Toiletnya sepi, Zoya menyelesaikan kebutuhannya dengan cepat. Setelahnya, dia duduk cukup lama di atas dudukan toilet. Memikirkan, apakah dia bisa merubah apa yang seharusnya terjadi dalam kehidupan orang lain. Dia berani mengubah kehidupannya sendiri, tapi tidak berani mengubah jalan cerita di kehidupan orang lain. Apakah itu diperbolehkan? Tapi, bukankah dia juga tidak tahu kehidupan apa yang sebenarnya sekarang dia jalani sekarang. Mimpi? Atau memang benar kembali ke masa lalu.
Setelah cukup lama, Zoya akhirnya keluar dari toilet.

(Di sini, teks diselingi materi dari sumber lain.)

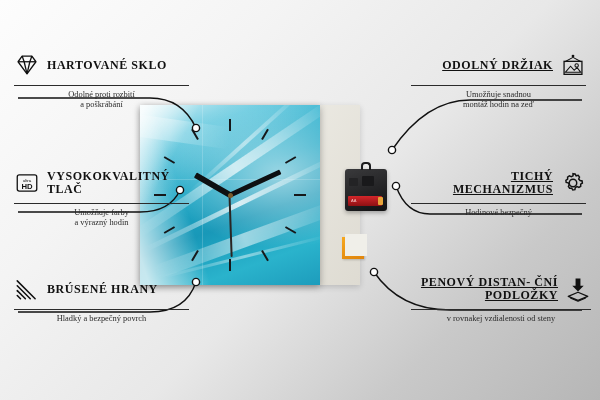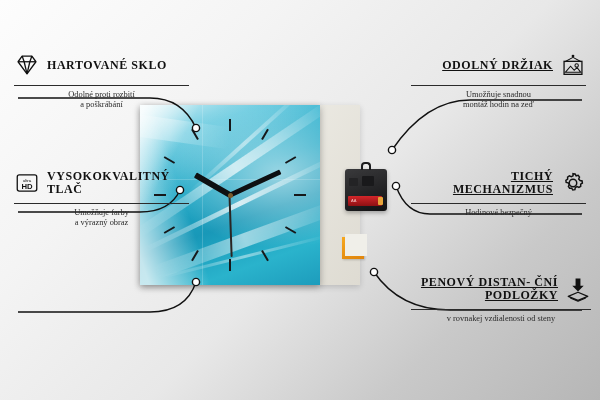"a výrazný obraz" div.f-desc { text: obraz -> hodin }
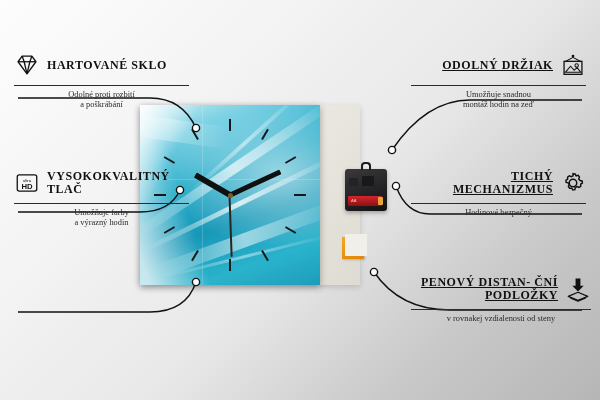"BRÚSENÉ HRANY" div.feature { html: none -> <div> <div> <svg> <g> <line></line> <line></line> <line></line> <line></line> </g> </svg> <div>BRÚSENÉ HRANY</div> </div> <div></div> <div>Hladký a bezpečný povrch</div> </div> }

Dia tidak kembali ke kelasnya. Berjalan-jalan menuju perpustakaan, hendak bersembunyi di sana, sampai jam istirahat. Tapi ternyata ada beberapa guru di dalam sana, terlihat sedang melakukan pembicaraan. Zoya tidak mau ditegur, karena bolos pelajaran pertama.
Akhirnya dia berjalan menuju lapangan basket. Karena mungkin tempat itu cukup sepi. Dia bisa menghabiskan waktu mendengarkan musik, sampai jam pelajaran selesai. Dirinya butuh ketenangan.
Baru saja sampai pintu masuk, Zoya bisa mendengar suara pantulan Bola. Dia akan putar balik, karena mungkin ada kelas lain yang sedang pelajaran olahraga dan menggunakan lapangan tersebut. Artinya dia memang harus kembali ke kelasnya. Tapi setelah dipikir-pikir, hanya terdengar suara pantulan Bola, tidak ada suara anak-anak.
Zoya melangkahkan kakinya masuk ke area lapangan. Dia masih berada di lorong, saat mendengar suara tangis. Sempat berhenti, kemudian dia mengintip di balik tembok tribun. Ternyata orang yang sedang bermain sendirian itu adalah Navo.
Zoya ikut merasakan sakit melihatnya. Laki-laki itu pasti sangat frustasi sekarang. Apakah dia harus menghiburnya, atau sekedar mendengar keluh kesahnya. Akankah Navo menerima kehadirannya?
"Hstt!" Seseorang menarik Zoya, dan membekap mulutnya.
Zoya kaget, tapi dengan cepat dia bisa mengenali aromanya. Jadi dia akhirnya memilih mengikuti kemana orang itu membawanya.